Based on the evidence in this "wrongful foreclosure" action that did go to trial, a State Court Trial Judge entered judgment for the mortgagor's estate and assessed punitive damages. On appeal, the State Court of Appeals affirmed in part and reversed in part. When it affirmed, the appellate court affirmed multiple grounds for the trial court's holdings of liability and assessment of punitive damages. Dollens v. Wells Fargo Bank, N.A., 356 P.3d 531, 2015-NMCA-096 (N.M. Ct. App. 2015).

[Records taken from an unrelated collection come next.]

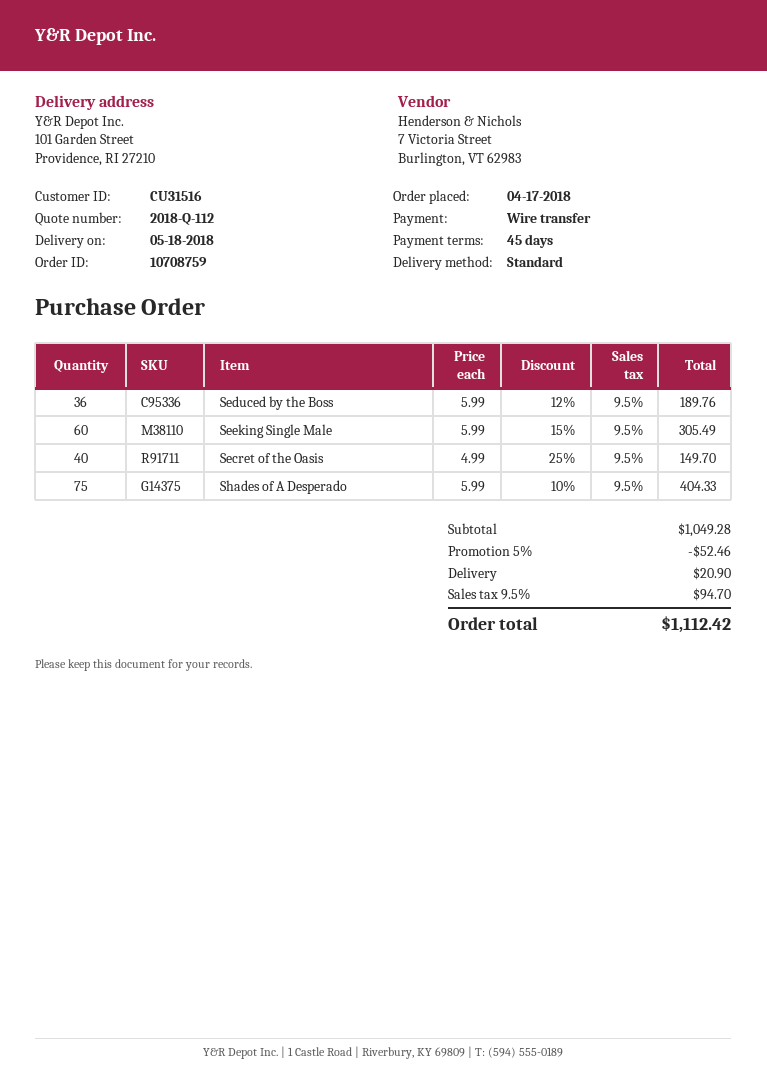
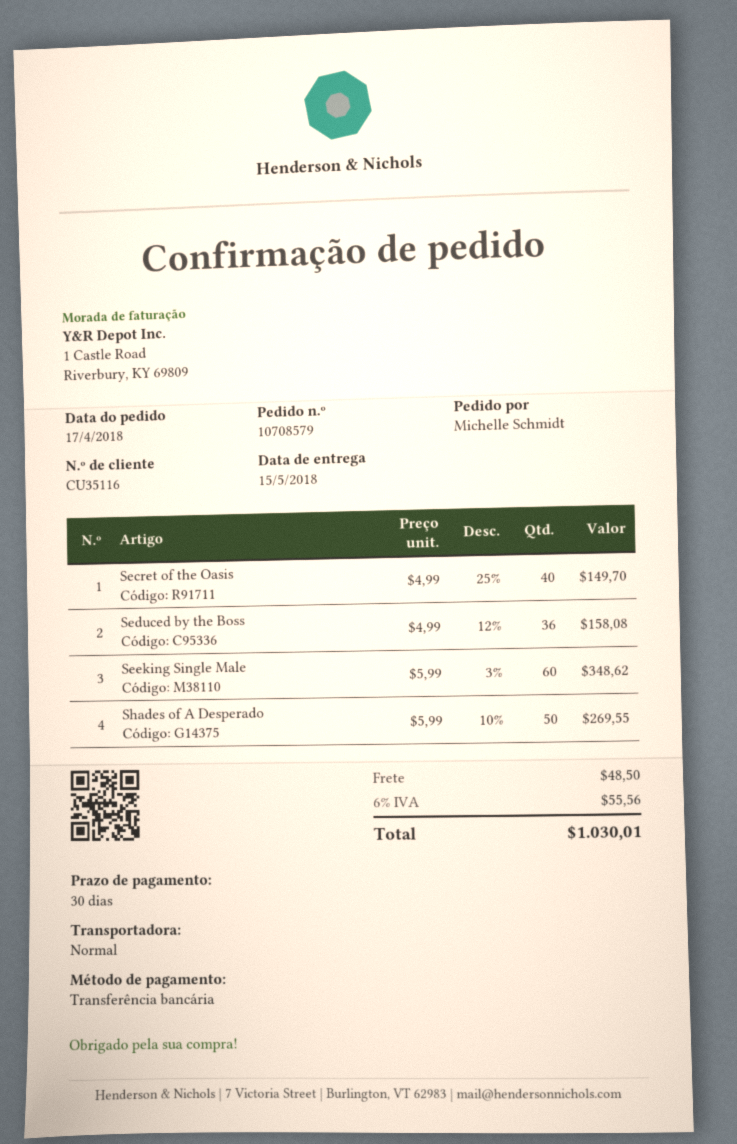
order number: 10708759 -> 10708579
delivery date: 2018-05-18 -> 2018-05-15
payment terms: 45 days -> 30 days
customer number: CU31516 -> CU35116
Seduced by the Boss: 36 x 5.99 - 12% = 189.76 -> 36 x 4.99 - 12% = 158.08
Seeking Single Male: 60 x 5.99 - 15% = 305.49 -> 60 x 5.99 - 3% = 348.62
Shades of A Desperado: 75 x 5.99 - 10% = 404.33 -> 50 x 5.99 - 10% = 269.55
discount: 5% = 52.46 -> none
shipping: 20.90 -> 48.50
tax: 9.5% = 94.70 -> 6% = 55.56
total: 1112.42 -> 1030.01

Lender force-placed insurance practices are ordinarily challenged in Federal Court actions. Not one of those challenges has ended with a trial. The Dollens case may very well present a viable way not only to publicly air out practices which affect the public, but also to provide incentive for attorneys to litigate cases in which the prospect of success does not always mean settlement. Instead, the prospects of success in LFPI cases now can mean awards of general damages and assessments of punitive damages in favor of homeowners-mortgagors who have proven lender misconduct and resulting damages.
In Dollens, the parties stipulated that general damages amounted to $4,221.73. Dollens v. Wells Fargo Bank, N.A., 356 P.3d 531, 535 n.2, 2015-NMCA-096 (N.M. Ct. App. 2015). This amount apparently reflects the amount due on the decedent's mortgage which the evidence shows was misapplied by the defendant mortgage servicer. In basic terms, the evidence also displayed that the actions of the mortgage servicer dealing with the money were the predicate cause of the decedent's mortgage loan going into default. Upon default, the mortgage servicer foreclosed on the decedent's property. Here is what the evidence shows according to the appellate court in Dollens.

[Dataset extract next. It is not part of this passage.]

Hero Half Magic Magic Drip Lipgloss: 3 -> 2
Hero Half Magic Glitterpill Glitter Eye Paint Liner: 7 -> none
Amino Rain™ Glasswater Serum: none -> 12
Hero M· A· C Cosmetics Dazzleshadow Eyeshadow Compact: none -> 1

The evidence shows that the mortgage servicer had two (2) opportunities to bring the mortgage due, and that it declined the opportunity on both occasions because it paid itself before it applied the payments according to the priorities set forth in the mortgage. The first occasion was when Minnesota Life Insurance Company paid the mortgage servicer the proceeds of a mortgage accidental death (or "MADD") insurance policy in the amount of $133,559.15. The mortgage servicer acted as the insurance company's "agent" to sell the MADD policy to the decedent. The servicer pocketed the "agent fees" paid by the insurance company. Parenthetically, in the parlance of LFPI cases, "fees" of this kind are alleged "kickbacks."
Further, in Dollens, instead of applying the insurance proceeds to reduce the principal balance as the mortgage required it to do, the mortgage servicer paid itself late fees, inspection charges, and bills for charges supposedly incurred for preservation of the property.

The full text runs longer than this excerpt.